This Court granted Defendant Muhammad Ikram M.D.’s unopposed
motion to dismiss the amended complaint by Memorandum and Order dated
January 3, 2012. (Doc. 69). Dismissal was granted in favor of Defendants
Superintendent David Varano; Health Care Administrator Kathryn McCarty;
Nurse Supervisors Christopher Yackiel and Mary Hensler; Nurses Melissa
DiRienzo, Ellen Hill, and Sherri Mummy; as well as Correctional Officers Jill
Whipple, William Reitz, and James Delbaugh on March 12, 2012. (Docs. 74 and
75).
Defendants Prison Health Services (PHS) and PHS employees; Rodney
Companion, M.D.; Stanley Stanish, M.D.; Miguel Salomon, M.D.; and Physician
Assistant (PA) Brian Davis’ motion to dismiss was granted by Memorandum and
Order dated March 26, 2012. (Docs. 76 and 77).
The United States Court of Appeals for the Third Circuit affirmed the
dismissal of Plaintiff’s action with exception of two (2) claims. See Thomas v.

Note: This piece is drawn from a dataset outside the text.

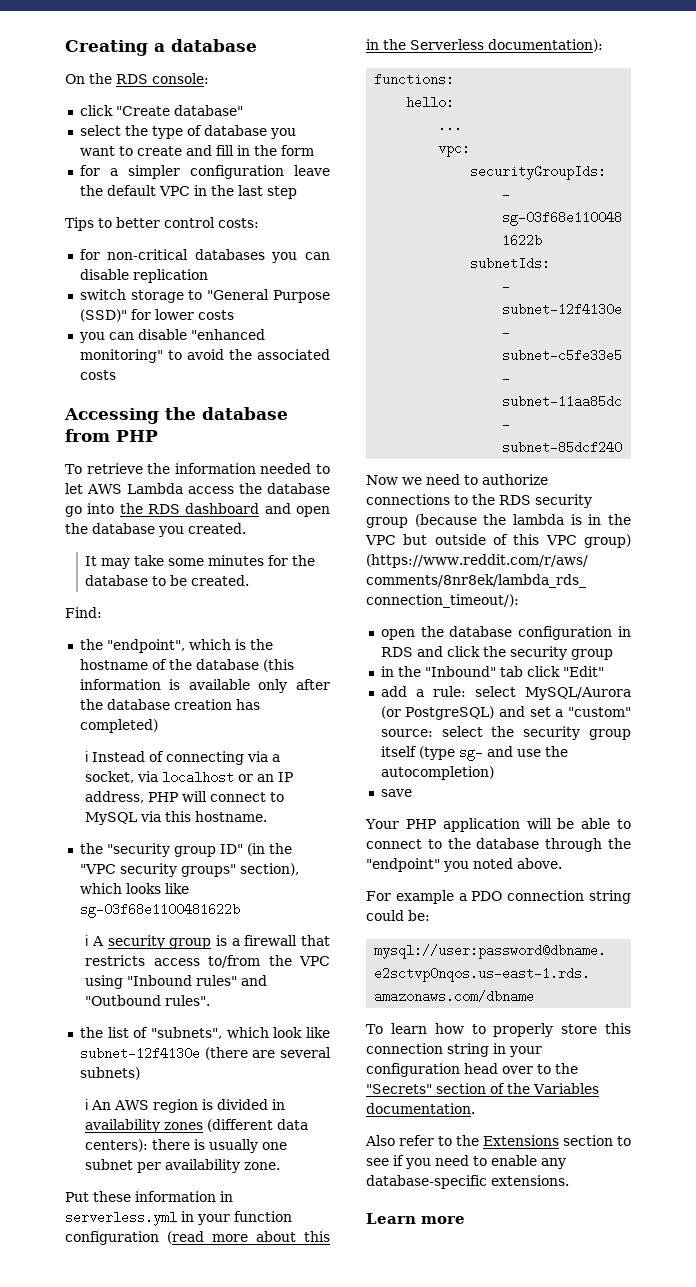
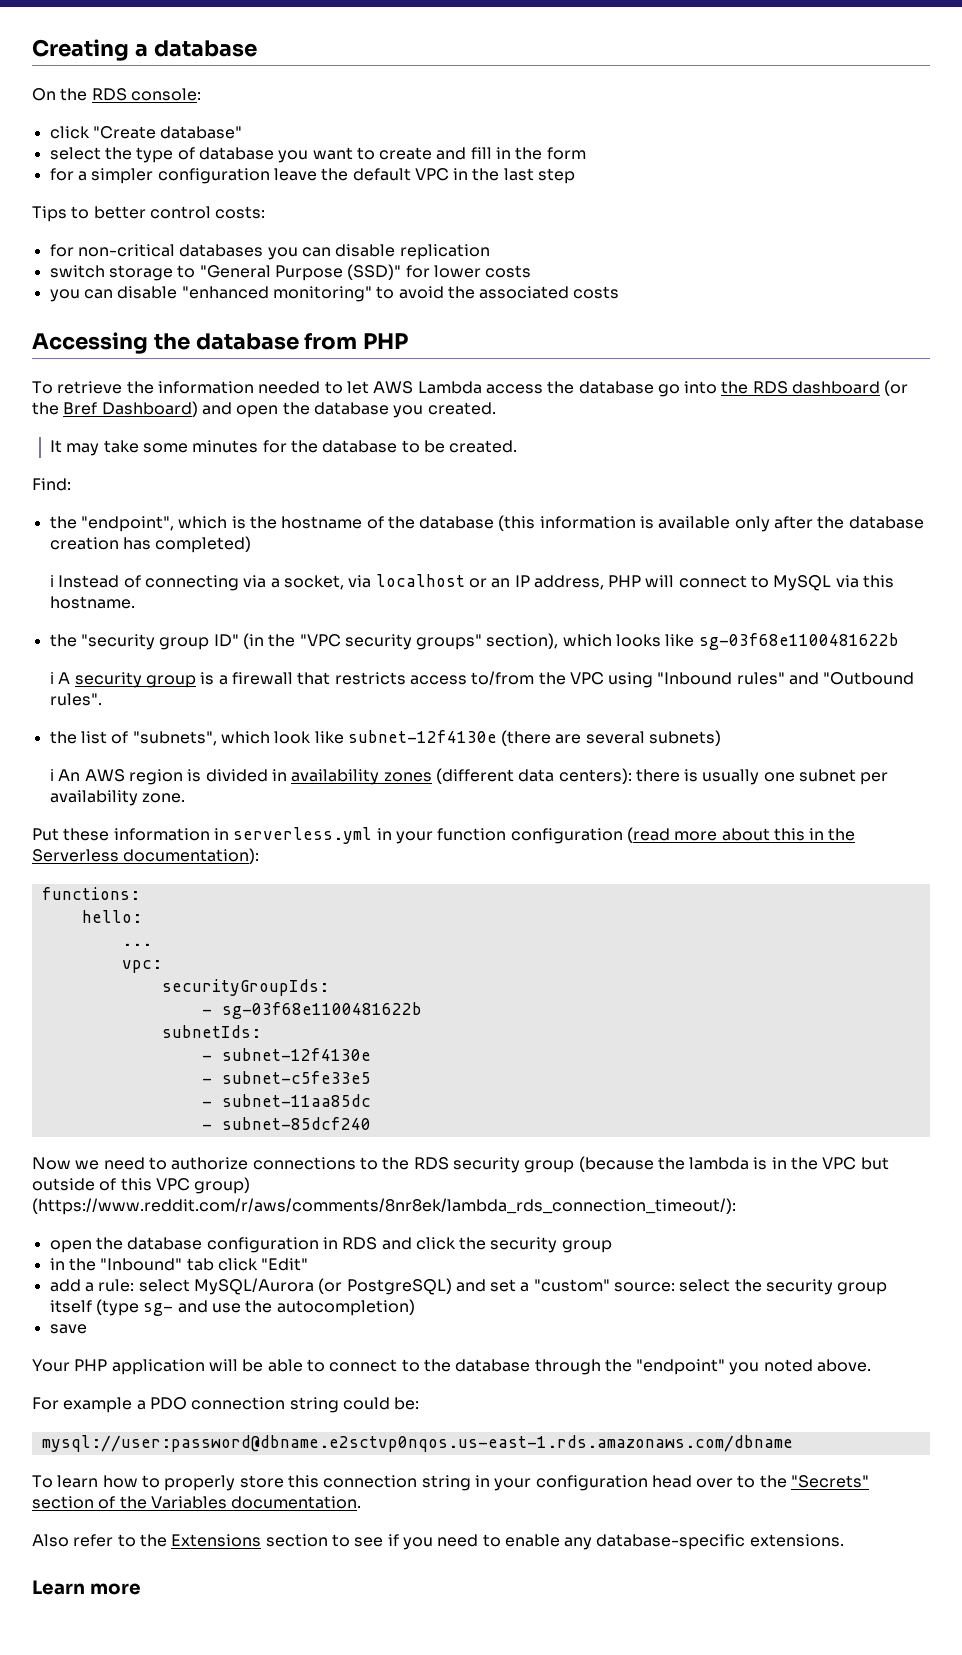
- To retrieve the information needed to let AWS Lambda access the database go into the RDS dashboard and open the database you created.
+ To retrieve the information needed to let AWS Lambda access the database go into the RDS dashboard (or the Bref Dashboard) and open the database you created.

Varano, 532 Fed. Appx. 142 (3d Cir. 2013). The Court of Appeals concluded that
only the Eighth Amendment claims against Defendant Health Care Administrator
McCarty and Defendant Doctor Stanley Stanish should proceed. See (Doc. 90).
On November 15, 2013, this Court conditionally granted Plaintiff’s request
for appointment of counsel, pro bono counsel subsequently entered an appearance
on behalf of Thomas. Defendant McCarty’s motion for summary judgment was
recently granted by Memorandum and Order dated February 23, 2015. See Docs.
143 & 144. Presently pending is Remaining Defendant Doctor Stanish’s motion
for summary judgment. See Doc. 112. The motion, which has been opposed, is
ripe for consideration.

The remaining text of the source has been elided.